Era una estancia grande, abierta, con ocho mesas seguidas de color pino y sillas de ruedas negras, en cada una de ellas sus supuestos compañeros, cada uno vestido de un color, cabeza gacha directa a la pantalla del ordenador.


¿Tanto cuesta decir Buenos días, sin más? ¿Tan caras son las sonrisas? ¿Donde está la educación?


El atasco

El atasco parecía interminable, miraba el reloj y aquel arranca y frena no acababa nunca, no llegaría a la reunión. Sus vecinos instantáneos reflejaban todo tipo de emociones, angustia, relajación, desesperación, ansia por que aquel embotellamiento acabase.

Respira un minuto y decide no mirar más su muñeca. Cambia de sinfonía y suena “Voodoo, Voodoo” de LaVern Baker, aquel soniquete le pone una sonrisa en la cara, gira su mirada a la derecha y allí estaba ella, en su flamante todoterreno negro, era de pelo moreno con una coleta atada con un gran lazo blanco, gafas de pasta con tonos azulados, labios carnosos y bien perfilados de color rojo interminable, vestía un blazer negro sin cuello sobre una camisa blanca a la que le faltaban un par de botones por abrochar.
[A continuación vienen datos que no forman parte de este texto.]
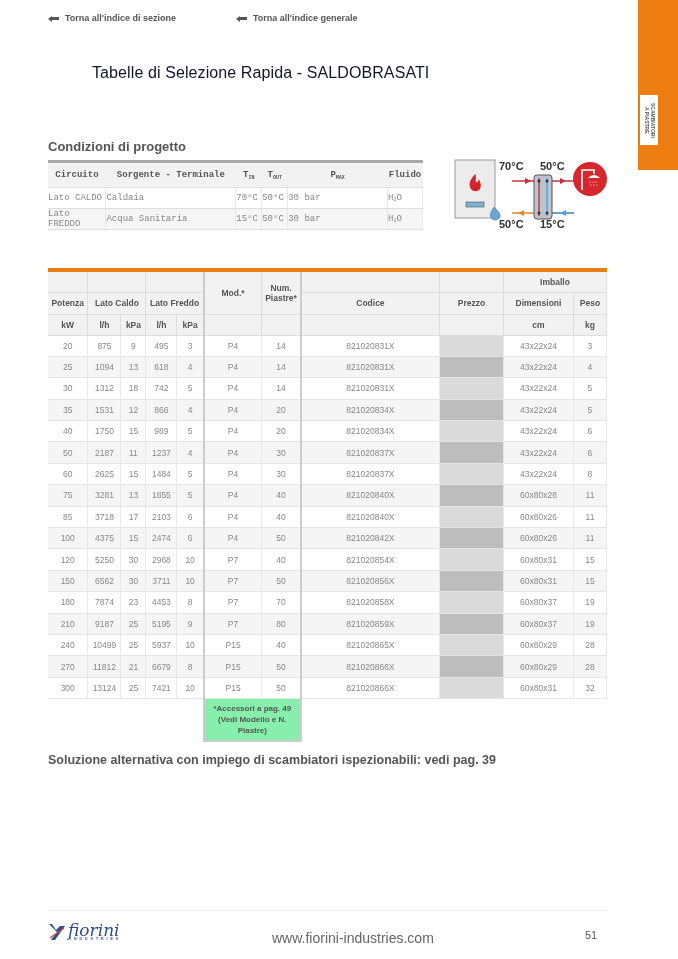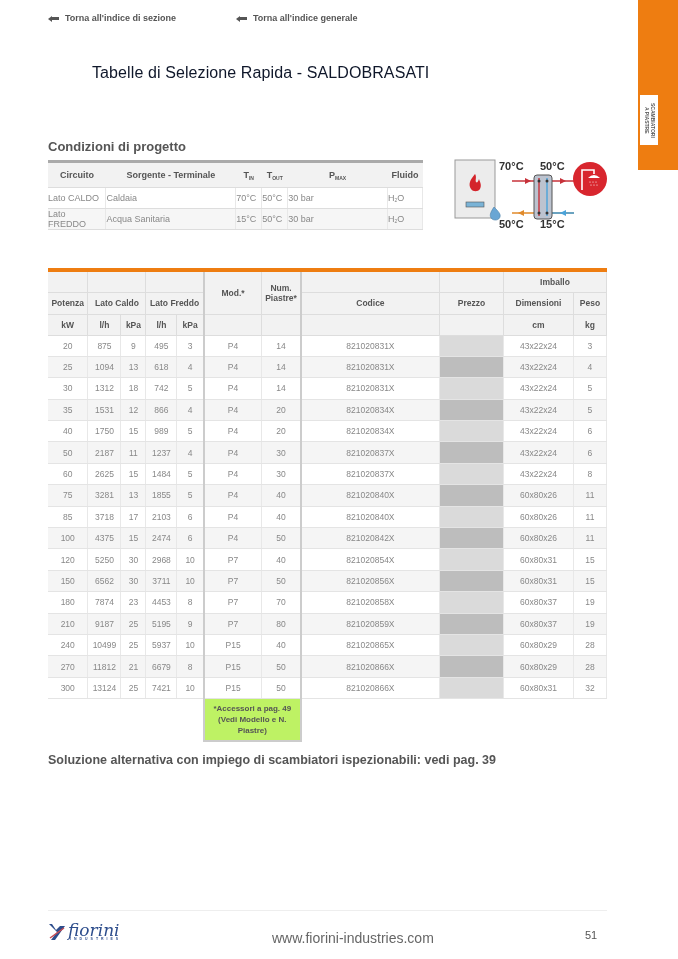--- a/index.html
+++ b/index.html
@@ -23,7 +23,7 @@
   .conditions { position: absolute; top: 139px; left: 48px; font-size: 13px; font-weight: bold; color: #555; }
 
   table { border-collapse: collapse; }
-  .cond-table { position: absolute; top: 160px; left: 48px; width: 375px; font-size: 9px; border-top: 3px solid #aaa; }
+  .cond-table { position: absolute; top: 160px; left: 48px; width: 375px; font-size: 9px; border-top: 3px solid #aaa; font-family: Liberation Mono, monospace; }
   .cond-table th { font-weight: bold; color: #555; background: #f2f2f2; height: 26px; border-bottom: 1px solid #ddd; }
   .cond-table td { color: #888; height: 21px; border-bottom: 1px solid #ddd; border-right: 1px solid #e8e8e8; }
   .cond-table tr.alt td { background: #f6f6f6; }

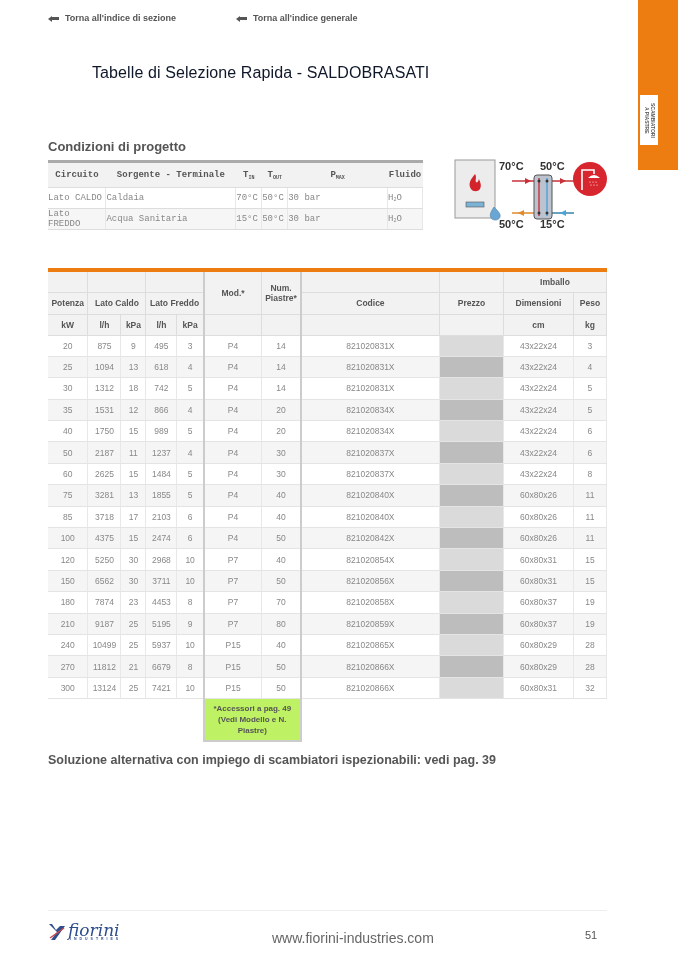--- a/index.html
+++ b/index.html
@@ -44,7 +44,7 @@
   .main-table .thick-left { border-left: 2px solid #ccc; }
   .main-table td.price { background: #dadada !important; }
   .main-table tr.alt td.price { background: #bdbdbd !important; }
-  .main-table td.note { background: #bef264; color: #555; font-weight: bold; font-size: 8px; line-height: 11px; padding: 4px 0; border-left: 2px solid #ccc; border-right: 2px solid #ccc; border-bottom: 2px solid #ccc; vertical-align: top; height: auto; }
+  .main-table td.note { background: #86efac; color: #555; font-weight: bold; font-size: 8px; line-height: 11px; padding: 4px 0; border-left: 2px solid #ccc; border-right: 2px solid #ccc; border-bottom: 2px solid #ccc; vertical-align: top; height: auto; }
   .main-table td.empty { border: none; background: transparent !important; }
 
   .alt-solution { position: absolute; top: 753px; left: 48px; font-size: 12.5px; font-weight: bold; color: #555; }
Le lanza una sonrisa fugaz a él y se gira para arreglarse el pelo.

El piensa que aquel taponamiento no está tan mal, la mañana ha mejorado, y que por lo menos tendrá un buen día hoy.

Ella levanta suavemente su mano izquierda, mirando al coche de delante, con el dedo meñique en alto, lo introduce en su nariz, saca un moco y se lo come.

Vaya día de mierda

Desesperación

A


llí estaba ella, sentada en el suelo, con su cuerpo sobre aquel contenedor lleno de basura, estaba apoyada sobre su desesperación, cansada de no poder solucionar sus problemas.


Aquel abrigo andrajoso de paño pesaba más que nunca, un bolsillo cargado de angustia, el otro lleno de desgracia. Pensaba en cómo la vida la había tratado así y no conseguía ver el final del camino.